Thanks for the continued support and amazing feedback and videos we are seeing of our LEDs.

Our reputation is on the line when we suggest our product and promise it is going to be brighter than the many cheaper bulbs floating around:
http://deautokey.com/category/shop-by-car-model-vw-atlas-all-years-trims

Brighter darker amber color
Can be seen in direct sun light
Better than OEM

Interior LED kit with blue red or white footwells - clean white OEM color temp no hyper blue color temp - EACH LED is different - we simply don't include a bunch of wedge bulbs like other kits that won't look or work as well as our kit that is made for each housing - TRUNK LEDs are the brightest on the market:
http://deautokey.com/product/complete-error-free-interior-led-kit-fits-volkswagen-atlas


----------



## deAutoLED.com (Jun 1, 2012)

*We want to share a deAutoLED facebook group created by some of our amazing customers! You can ask questions, find DIYs, and be the FIRST in on the best deals and new products! *

*Join here:*
https://www.facebook.com/groups/deAutoLED/




We always have email support during the weekends - We know many do their LED installs on the weekend and we are around so you can ask any questions you may have. Email: [email protected]

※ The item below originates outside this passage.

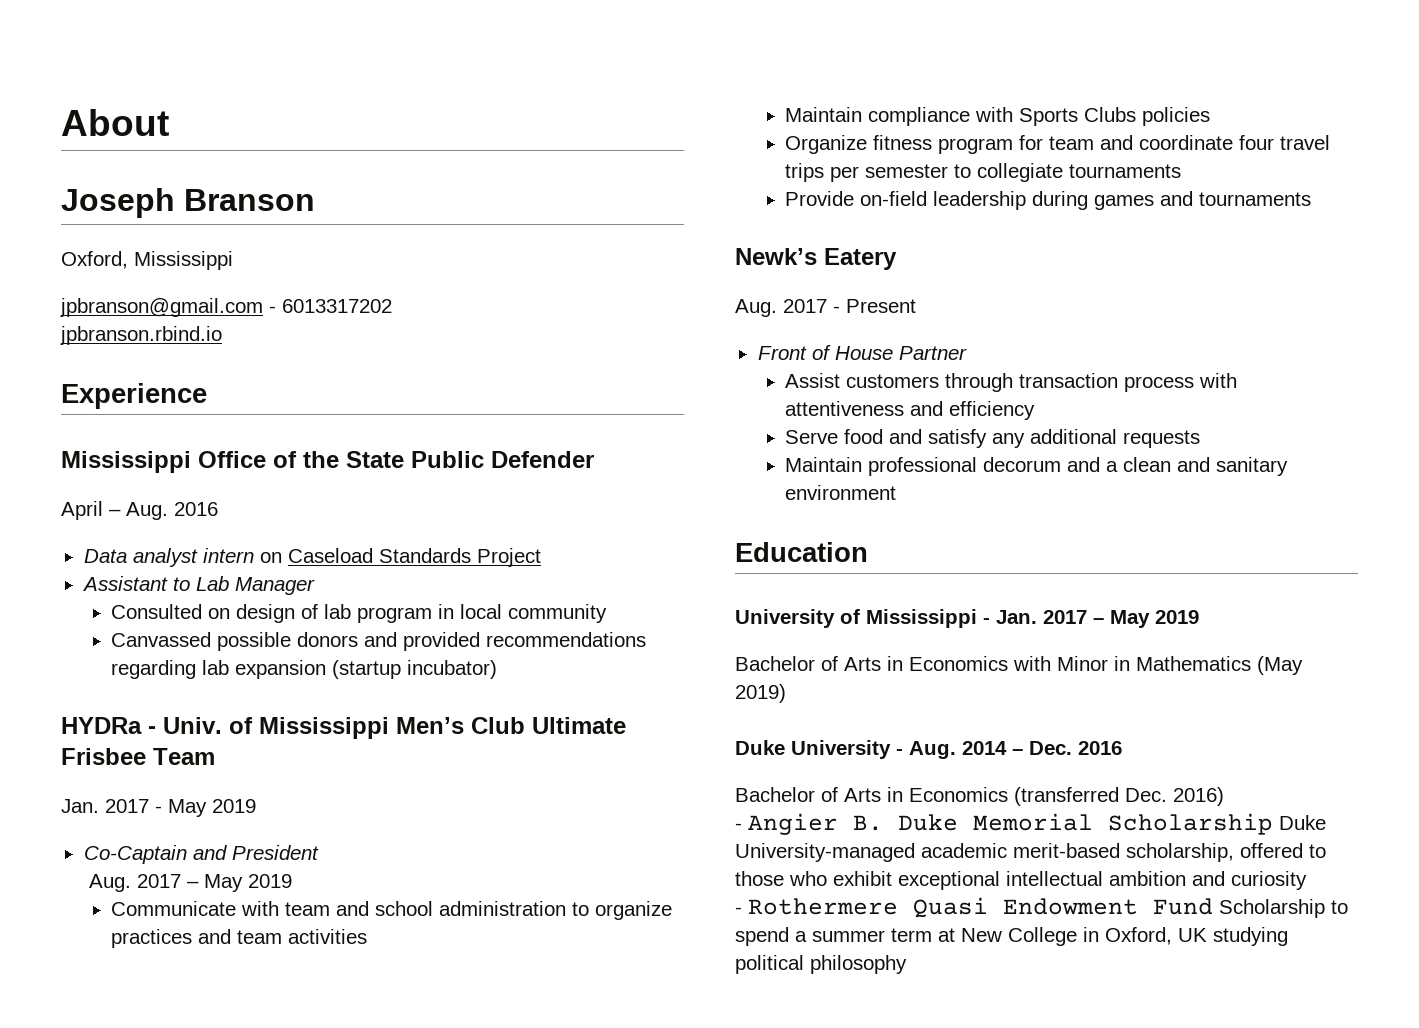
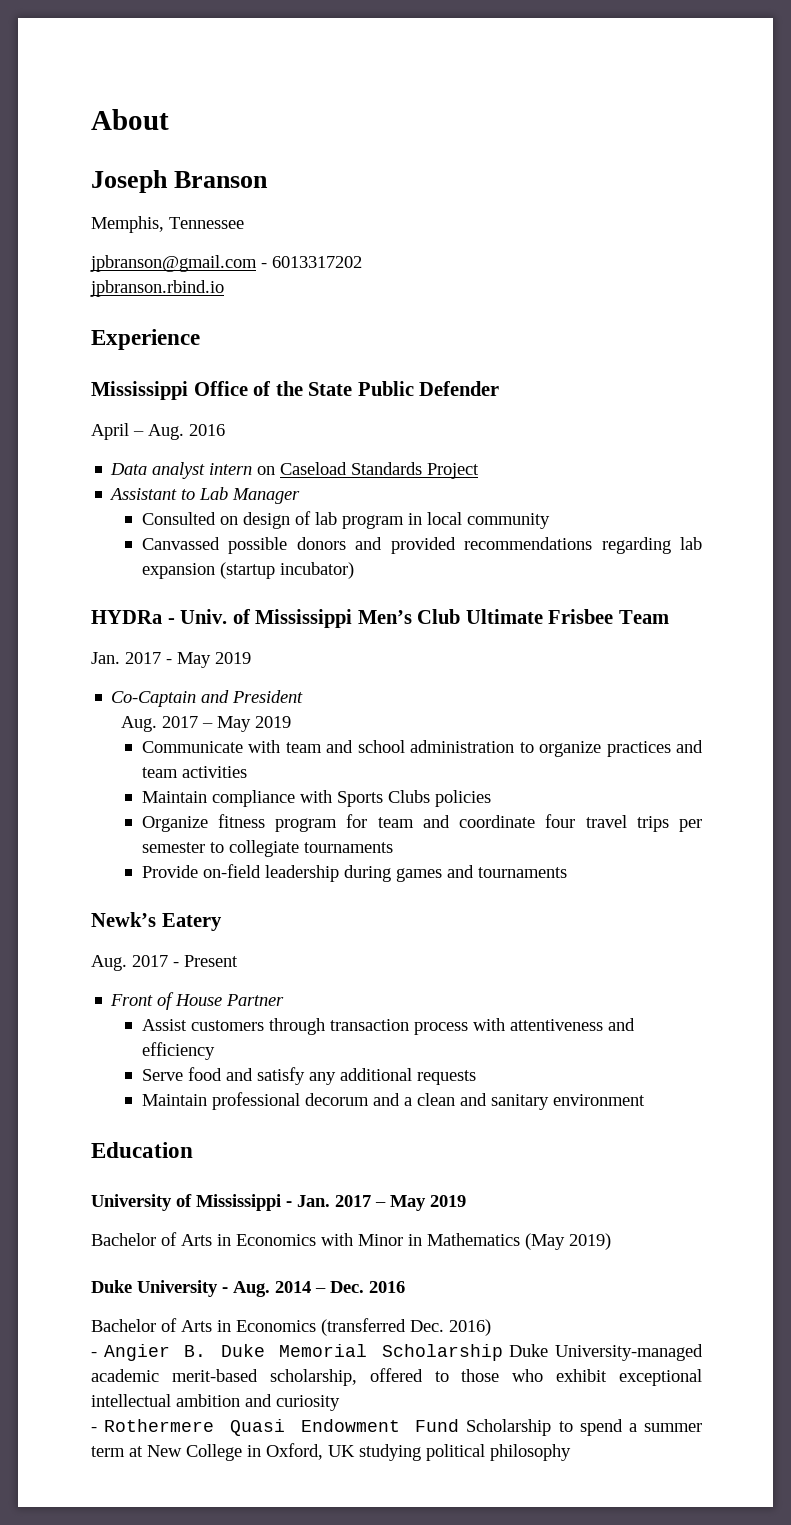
[61,251,233,270] Oxford, Mississippi -> [91,216,244,233] Memphis, Tennessee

Thank you for the support!


----------



## deAutoLED.com (Jun 1, 2012)

Thank you for everyone that joined our FACEBOOK GROUP ran & created by our amazing customers.

Customers in this group have been using all of our products DAILY for YEARS! They know how they work and compare to others on the market and can help you with any questions or concerns.

*When you join there are instructions to how to receive a coupon code - it is a 1 time use 20% off code for new members only. Once you join it must be used after 1 week!*

*Join here:*
https://www.facebook.com/groups/deAutoLED/




& as always:
We always have email support during the weekends - We know many do their LED installs on the weekend and we are around so you can ask any questions you may have. Email: [email protected]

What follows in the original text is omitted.